Vectors and Java

A

Anand Gopinath

Hi,

I've got a question regarding Vectors and how it behaves when passed
around in functions.

Say I have a function foo that takes a vector v, and I pass off v to
another function to have stuff filled into it.

public int [] foo(Vector v )
{
...
return bar(v);
}

public int[] bar(Vector w )
{
...
w.add("something");
w.add("something else" );
return new int[] {1, 1};
}

The int[] is also needed by the caller of foo, so I can't return the
vector from bar after filling it up.

If foo is called from say the main function, will I get the things I
added into the vector from bar?

public static void main( String[] args )
{
Vector test = new Vector();
foo(test);

System.out.println(test.get(0) ); // should print out something
System.out.println(test.get(1) ); // should print out something else
}


I've tried it and the Vector test is empty when I get it back from foo.
Any suggestions would greatly help.
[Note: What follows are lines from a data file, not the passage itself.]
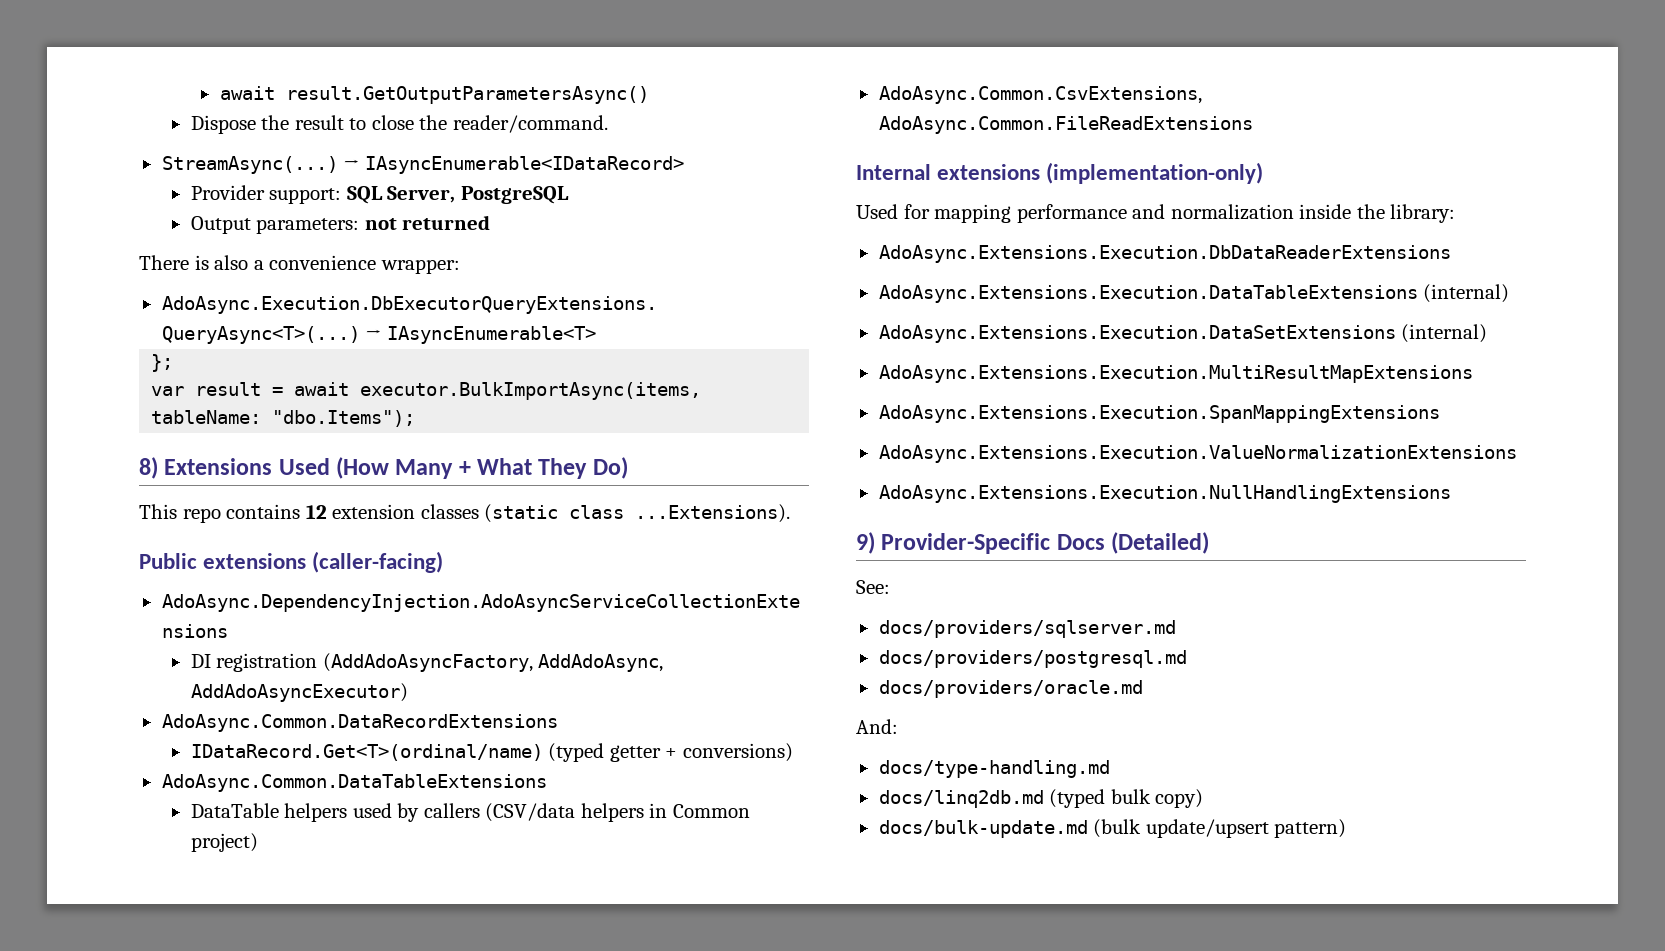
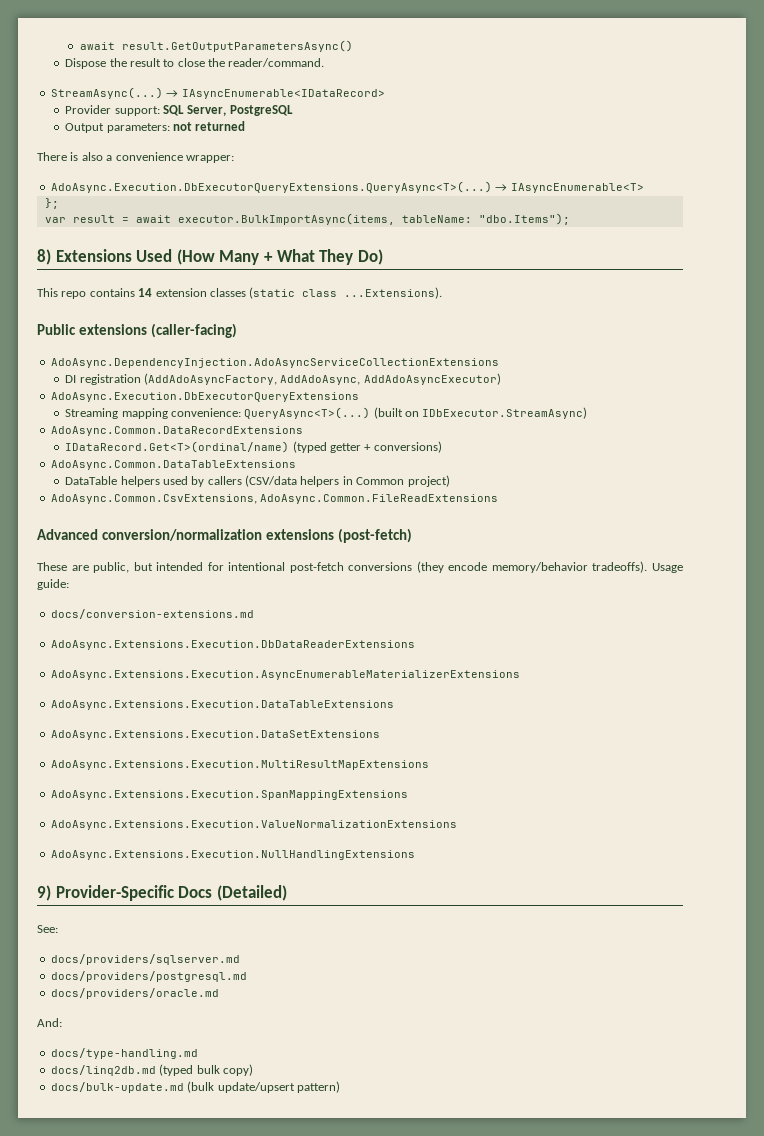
- This repo contains 12 extension classes (static class ...Extensions).
+ This repo contains 14 extension classes (static class ...Extensions).
+ AdoAsync.Execution.DbExecutorQueryExtensions
+ Streaming mapping convenience: QueryAsync<T>(...) (built on IDbExecutor.StreamAsync)
- Internal extensions (implementation-only)
- Used for mapping performance and normalization inside the library:
+ Advanced conversion/normalization extensions (post-fetch)
+ These are public, but intended for intentional post-fetch conversions (they encode memory/behavior tradeoffs). Usage guide:
+ docs/conversion-extensions.md
+ AdoAsync.Extensions.Execution.AsyncEnumerableMaterializerExtensions
- AdoAsync.Extensions.Execution.DataTableExtensions (internal)
+ AdoAsync.Extensions.Execution.DataTableExtensions
- AdoAsync.Extensions.Execution.DataSetExtensions (internal)
+ AdoAsync.Extensions.Execution.DataSetExtensions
Its not empty in foo if I changed it
to look like

public int [] foo(Vector v )
{
...
bar(v);
System.out.println( v.get(0) );
...
return new int[] {0,0};
}

Thanks,

Anand Gopinath
 
V

VisionSet

Anand Gopinath said:
Hi,

I've got a question regarding Vectors and how it behaves when passed
around in functions.

Same applies to all objects, methods get there own local copy of the object
reference, so changes to the object are reflected in the original, since it
is the same reference.
However, if the method you call does this:

void myMethod(MyObj obj) {
obj = new MyObj();
}

Then you change the reference and subsequent changes (such as adding objects
to your vector) will no longer be reflected in the original.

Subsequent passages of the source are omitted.